広島ドラ1常広に試練 卒業へ単位取得に全力 今月2度目の帰京で調整に影響、2軍スタートの可能性も
広島のドラフト1位・常広羽也斗投手(22)=青学大=が22日、学業のため同日夜からチームを離れることを明かした。27日に合同自主トレに再合流する見込みだ。これまでも野球と勉強を両立させてきた努力家は、卒業に必要なテストに苦戦中。その影響で調整が思うように進まず、キャンプの2軍スタートも示唆した。この試練を乗り越え、開幕ローテ入りをつかみ取る。
ドラ1右腕の前に立ちはだかったプロ入り後初の壁は、プロのレベルの高さや体の不調ではなく“学業”だった。「テストにちょっと時間を取られすぎていて…。正直あんまりうまくいってないというか…」。常広はもどかしい表情を浮かべ、首をひねった。

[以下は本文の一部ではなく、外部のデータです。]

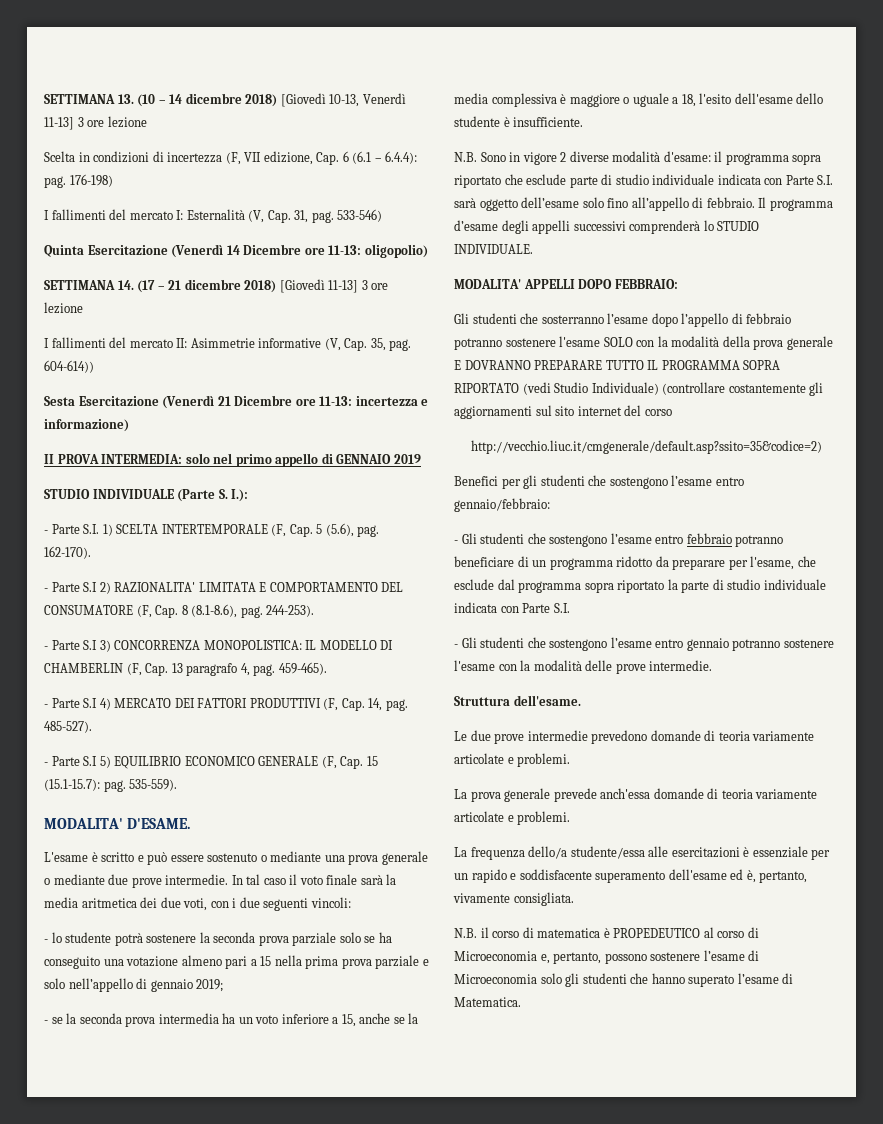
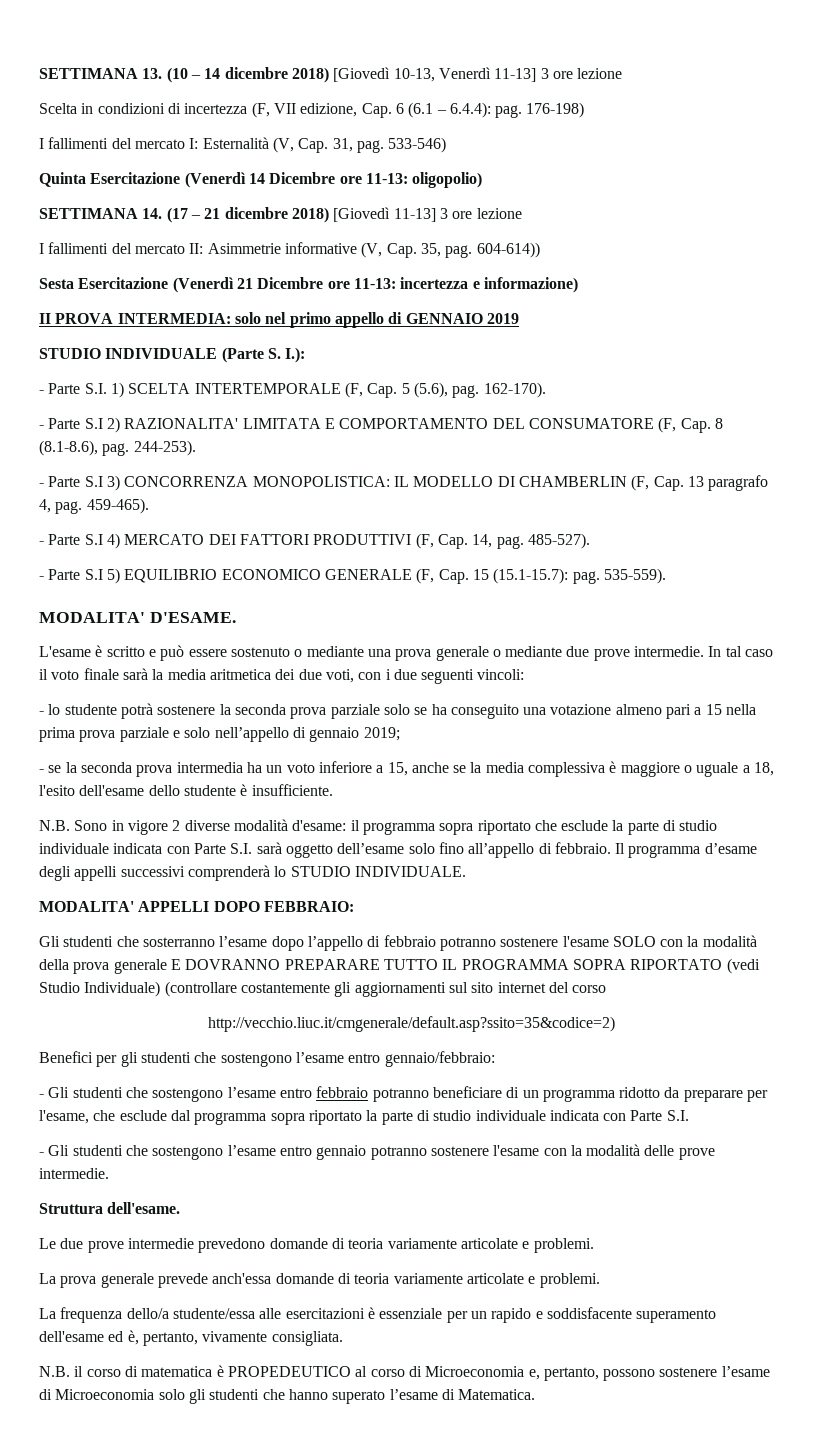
- N.B. Sono in vigore 2 diverse modalità d'esame: il programma sopra riportato che esclude parte di studio individuale indicata con Parte S.I. sarà oggetto dell’esame solo fino all’appello di febbraio.
+ N.B. Sono in vigore 2 diverse modalità d'esame: il programma sopra riportato che esclude la parte di studio individuale indicata con Parte S.I. sarà oggetto dell’esame solo fino all’appello di febbraio.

この日、常広は大学のテストのため22日の夜から4日間、チームを離れることを明かした。大野寮へ帰ってくるのは26日で翌日からの練習復帰を予定している。合同自主トレを離れるのは、今月これが2度目。17~19日にもテストの関係で関東へ足を運んでおり、19日に行われた新人選手のマツダスタジアム初練習は不参加となっていた。
大分の進学校・大分舞鶴から指定校推薦で青学大の法学部・法学科に進学した常広。講義の日は野球部の寮がある神奈川県・相模原キャンパスから渋谷の青山キャンパスまで片道1時間かけて通学し、野球と勉強の両立を続けてきた。現在も卒業に向け、単位の取得に励んでいる真っ最中だ。
ただ本人も「とても難しいです」と漏らすほどテストのレベルは高く、その影響は野球の調整にも及び始めている。この日、ドラフト2位の高(大商大)が初めてブルペン入り。支配下指名の4投手でブルペン入りしていないのは常広のみとなった。「ブルペンに入っても向こう(関東)に帰ると感覚が戻ってしまうので」と両立の難しさを明かす。
2月1日のキャンプインが近づく中、「もしかしたらキャンプも1軍スタートじゃない可能性もある」と現在地を分析。ただ即戦力として開幕ローテ入りを期待されているだけに焦りは禁物だ。「けがだけは絶対しないように」と慎重さは失っていない。
思うように調整が進んでいないが「体の状態は良い」と手応えもある。この日もキャッチボールでドラフト3位・滝田(星槎道都大)のグラブを突き抜けるような投球を披露。ノックやランニング、ウエートも軽快にこなし、笑顔も見られた。
ブルペン入りの照準も再設定した。「キャンプ後半の沖縄(2月15日~)には、しっかり入れるように」。これまで野球と勉強のどちらに対しても、真剣に向き合ってきた常広だからこそ訪れた試練。カープの将来を担う若武者はこの壁を乗り越え、また一回り成長するきっかけとする。